On two occasions, Toolforge Redis stopped accepting new connections with the following error:

Apr 28 13:32:11 tools-redis-7 prometheus-redis-exporter[1095897]: time="2024-04-28T13:32:11Z" level=error msg="Couldn't set client name, err: ERR max number of clients reached"

@taavi suspects this is caused by clients not closing their connections, as Redis by default does not have a connection timeout.

11:32 <taavi> the redis docs say that 'By default recent versions of Redis don't close the connection with the client if the client is idle for many seconds: the connection will remain open forever.', which seems like exactly the sort of thing that would cause this kind of issuue
11:33 <dhinus> yep, did we update the Redis version recently?
11:33 <taavi> not as far as I'm aware
11:33 <dhinus> or maybe some new tool is using the connection without closing it?
11:33 <dhinus> is there a Redis setting to force-close the connections after some time?
11:34 <taavi> yeah, or some network instability causing more connections to drop, or something liek that
11:34  * arturo mumbles a joke about redis wanting to be replaced by valkey
11:34 <dhinus> I will open a task to track this issue
11:34 <taavi> apparently the 'timeout' setting can be used for that
11:34 <taavi> https://redis.io/docs/latest/develop/reference/clients/#client-timeouts

Event Timeline

fnegri triaged this task as High priority.Apr 29 2024, 2:28 PM

Redis 7, which is available in bookworm, includes the ability to configure client eviction when the server hits a memory pool limit. https://redis.io/docs/latest/develop/reference/clients/#client-eviction

dcaro changed the task status from Open to In Progress.Apr 30 2024, 1:29 PM
dcaro moved this task from Next Up to In Progress on the Toolforge (Toolforge iteration 09) board.

Change #1029158 had a related patch set uploaded (by FNegri; author: FNegri):

[operations/puppet@production] P:toolforge:redis_sentinel: set redis timeout

https://gerrit.wikimedia.org/r/1029158

fnegri changed the task status from In Progress to Stalled.Fri, May 10, 1:33 PM
fnegri moved this task from In Progress to In Review on the Toolforge (Toolforge iteration 09) board.

Today I randomly found the task T318479: Intermittent redis connection timeouts in Toolforge which makes me slightly worried that setting a timeout could cause issues to some clients.
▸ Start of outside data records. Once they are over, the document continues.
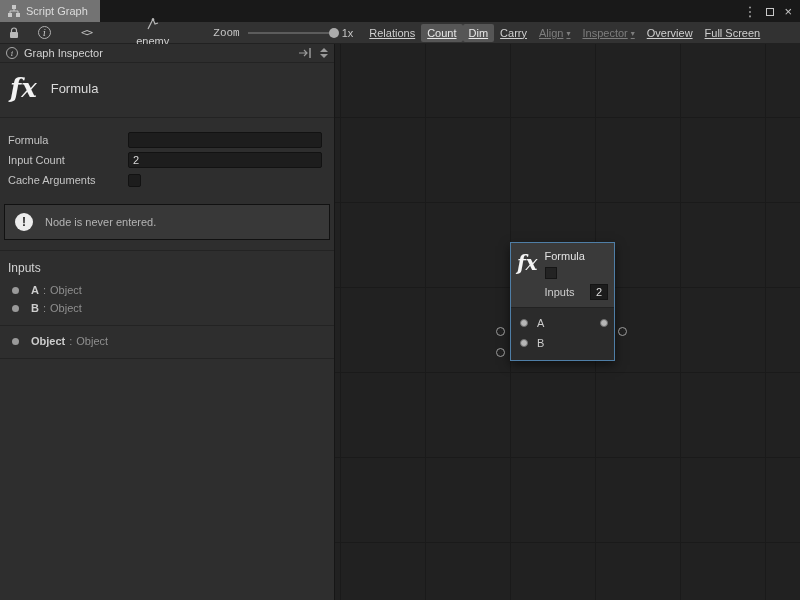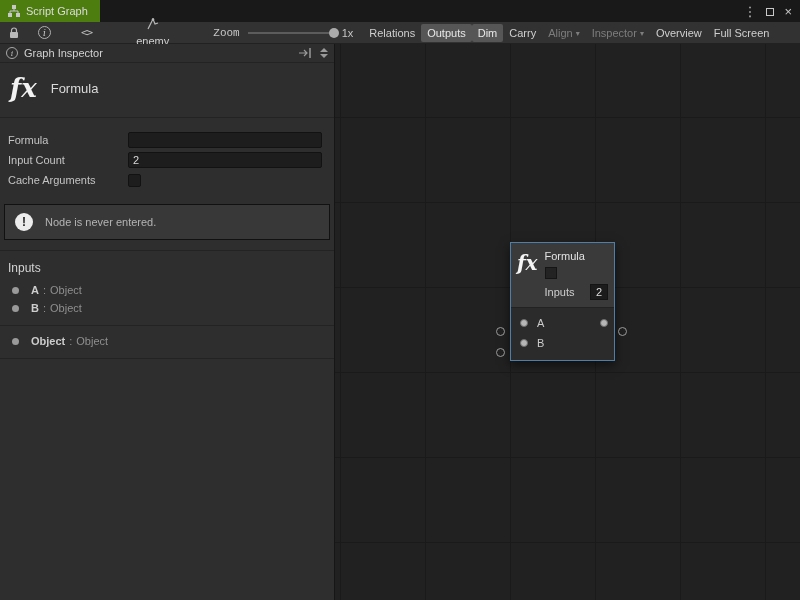"Script Graph" .tab { background: #4d7c0f -> #737373 }
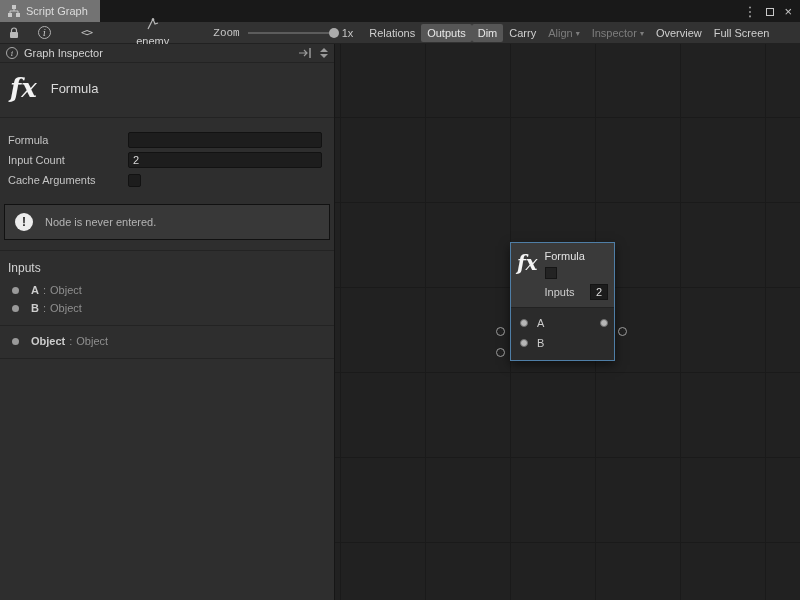"Relations" .tbtn { text-decoration: none -> underline }
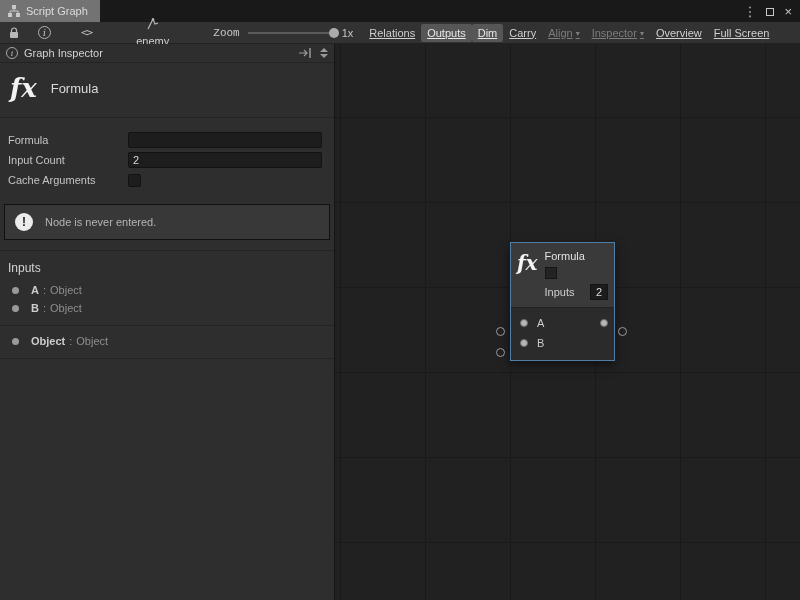"Outputs" span.tbtn { text: Outputs -> Count }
On the other hand, considering the Redis server is shared with many tools, it seems risky not to have a timeout at all, because a connection leak from one single tool can affect all other tools using Redis.

fnegri changed the task status from Stalled to In Progress.Mon, May 27, 10:25 AM

Change #1029158 merged by FNegri:

[operations/puppet@production] P:toolforge:redis_sentinel: set redis timeout

https://gerrit.wikimedia.org/r/1029158

I merged https://gerrit.wikimedia.org/r/1029158 today, but the change has not rolled out to the Redis servers yet, because of 2 reasons:

  1. (now resolved) the Redis servers were not fetching the latest Puppet code (T364492)
  2. (still unresolved) I expected the patch to add a line timeout 600 to /etc/redis/tcp_6379.conf, but for some reason it did not

(still unresolved) I expected the patch to add a line timeout 600 to /etc/redis/tcp_6379.conf, but for some reason it did not

The config file did not change, because that file has replace => false in Puppet, which means Puppet will create it if it does not exist, but will never overwrite it with new content. This is because of T309014.

The fix is to delete the file, then run Puppet to recreate it with the new values. I will do this on Monday to avoid breaking anything over the weekend.

I added a note to the Admin/Redis wiki, and created T366365: [toolforge] [redis] Improve Puppet config to track a possible improvement.